Other examples of Kirkland’s work maintain the same ageless simplicity while weaving in small amounts of personal narrative. On one piece, a flock of dark chickens is pecking in the foreground while foxes appear in the background. Kirkland once saw one of her backyard chickens carried away by a fox.
Wroblewski’s woodblock prints make an excellent pairing with Kirkland’s ceramics. A longtime printmaker, Wroblewski attended Bennington College in Vermont and has been honing his craft for 20 years. His pieces in New Works actually double as illustrations for a children’s book called Hush, Hush Forest, inspired by the Minnesota wilderness that Nick knows intimately. “That’s the original reason the publisher approached me, because they saw the relationship between what I was trying to capture, very local landscapes, and the author [Mary Casanova], who’s from northern Minnesota,” he says.
Wroblewski’s prints are relatively small, at 11 inches by 14 inches, but their size still allows the viewer to inhabit the rich Minnesota dreamland he has so carefully crafted.

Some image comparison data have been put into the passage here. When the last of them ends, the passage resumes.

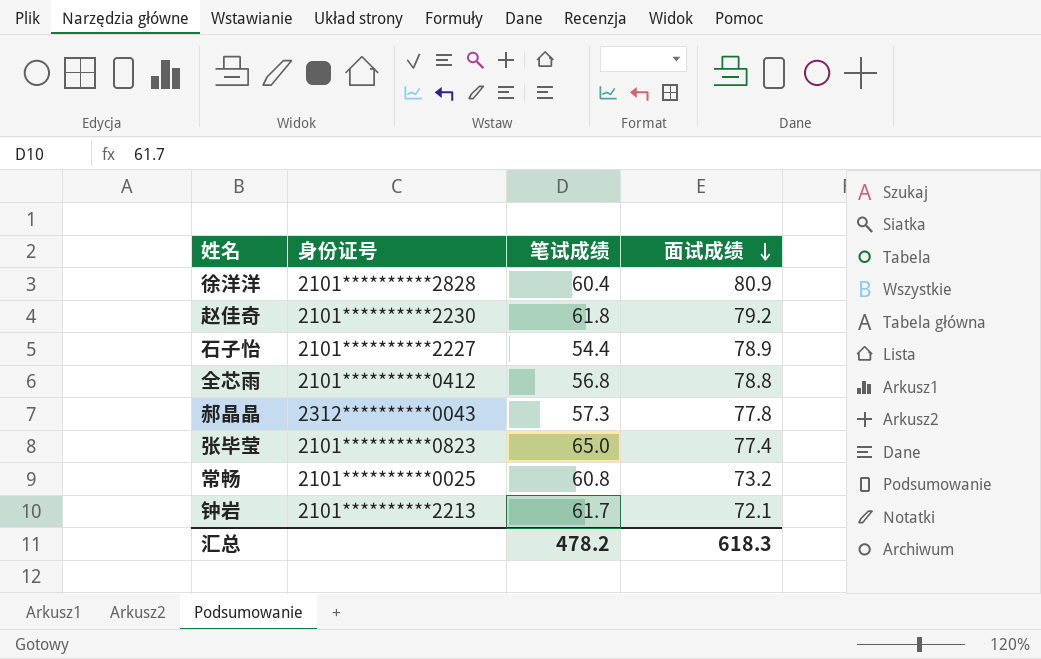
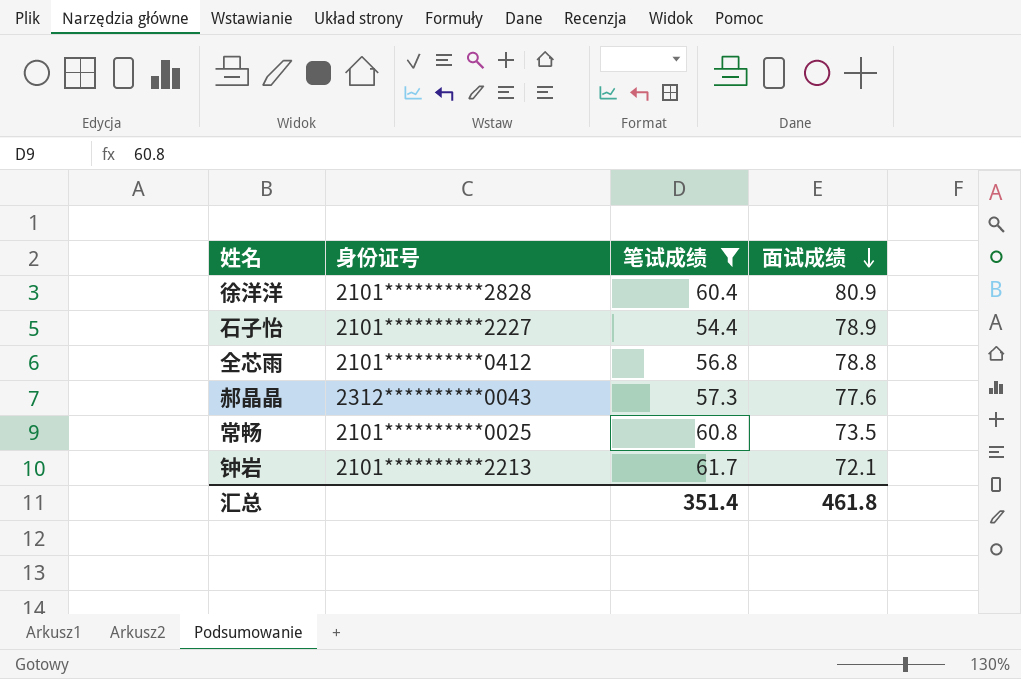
filter: none -> 笔试成绩 <= 61.7
郝晶晶 | 面试成绩: 77.8 -> 77.6
常畅 | 面试成绩: 73.2 -> 73.5
汇总 | 笔试成绩: 478.2 -> 351.4
汇总 | 面试成绩: 618.3 -> 461.8

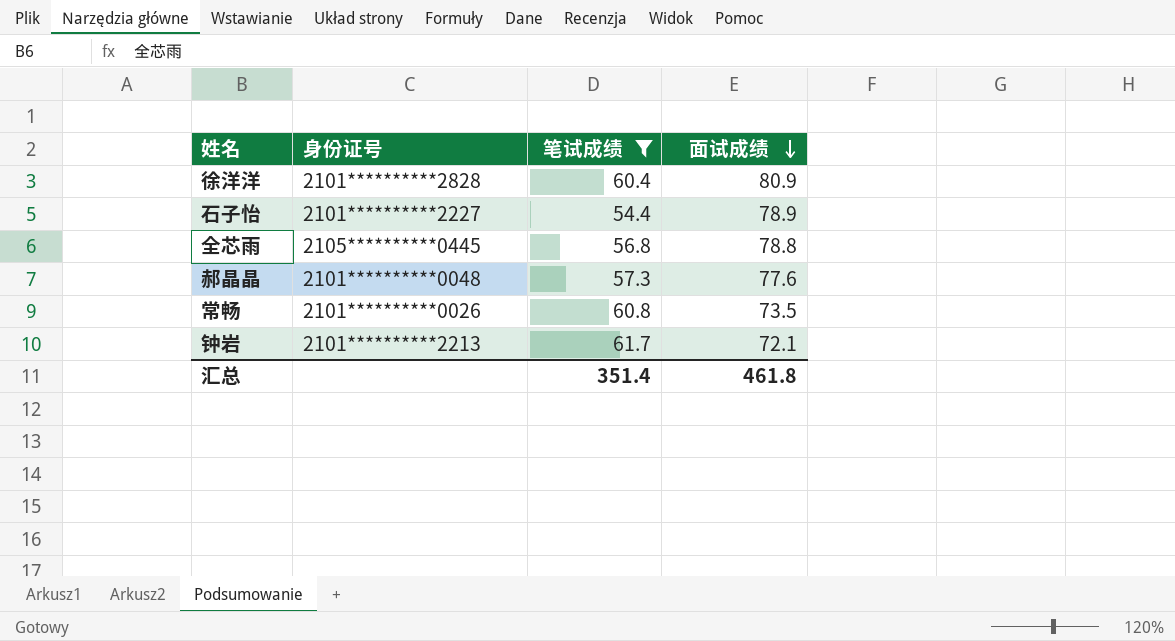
全芯雨 | 身份证号: 2101**********0412 -> 2105**********0445
郝晶晶 | 身份证号: 2312**********0043 -> 2101**********0048
常畅 | 身份证号: 2101**********0025 -> 2101**********0026

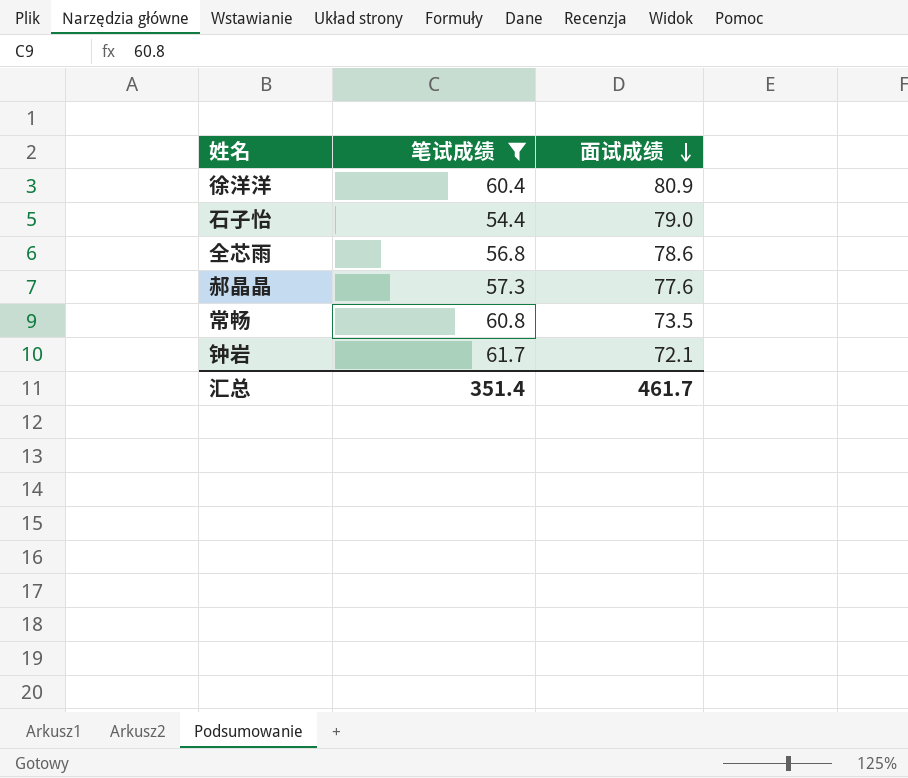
column 身份证号 | position: 2 -> none
石子怡 | 面试成绩: 78.9 -> 79.0
全芯雨 | 面试成绩: 78.8 -> 78.6
汇总 | 面试成绩: 461.8 -> 461.7

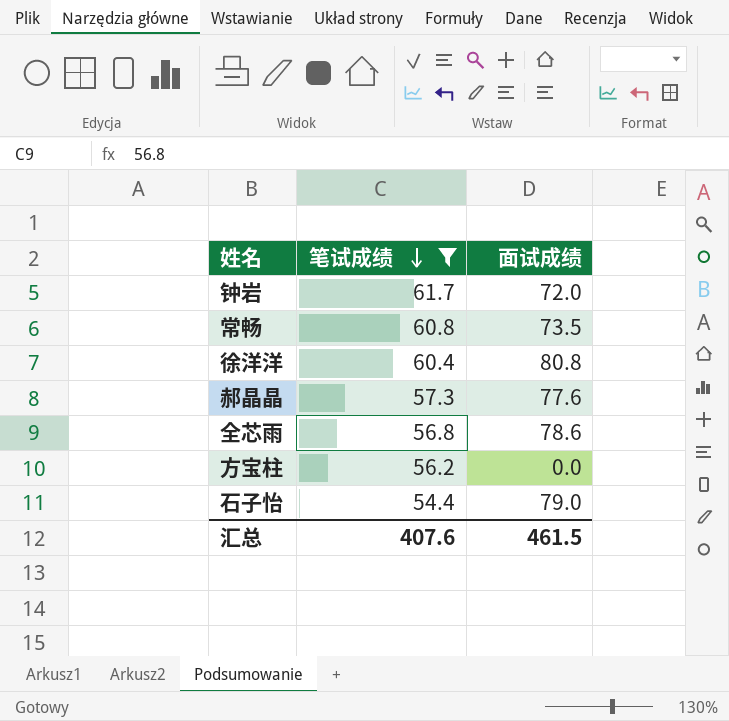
row order: 面试成绩 descending -> 笔试成绩 descending
钟岩 | 面试成绩: 72.1 -> 72.0
徐洋洋 | 面试成绩: 80.9 -> 80.8
row 方宝柱: none -> 56.2 | 0.0
汇总 | 笔试成绩: 351.4 -> 407.6
汇总 | 面试成绩: 461.7 -> 461.5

One print contains a hunched-over black bear walking across a fallen birch trunk. The creature’s lush, textured fur dominates the frame and clashes with the smooth, almost empty surface of the night sky. In another, a stand of barren trees surrounds a tiny cabin in the distant forest, as their shadows are thrown like skeletons across the frame.
In a third, echoing Kirkland, a fox creeps down a snowy hill that’s beginning to show the first signs of spring. The trees are white, and the orange light of a sunrise bathes the scene. It could have taken place 100 years ago, or yesterday. According to Wroblewski, creating these pieces was time-consuming, but that’s something he hopes viewers can take away.
Wroblewski wants viewers to gain an understanding of the slow process he undertook to illustrate the book. “I hope it reminds people that there are slower, more hand-carved approaches,” he says.
In its penultimate show before moving to a new location in Stoughton, the gallery is debuting two other shows alongside New Works. Nocturne features the work of nine different artists in a variety of mediums as they address the theme of night, both figuratively and literally. From cryptic ink prints of vessels in the inky blackness of space, to a subdued low light screen print of a forest caught in the gloaming, to strange pieces of sleek, darkly earth-colored ceramic work, Nocturne is a beautiful and quietly unsettling group effort.
Abel Contemporary Gallery has a tradition of featuring more experimental works in the gallery’s Cooler space. The former creamery building includes a strange, close-corners space previously used for cold storage, perfect for the single installation of a small solo show. Chelsea Thompto, a master of fine arts student at UW-Madison, utilizes the Cooler for her visually arresting commentary on transgender issues and politics, Productive Bodies. Thompto’s multimedia work features a video where jagged, punctured geometric shapes shift seamlessly between forms, often depicting violence to human bodies. Thompto is comparing trans bodies with the Mississippi River, attempting to connect how both types of bodies face violence.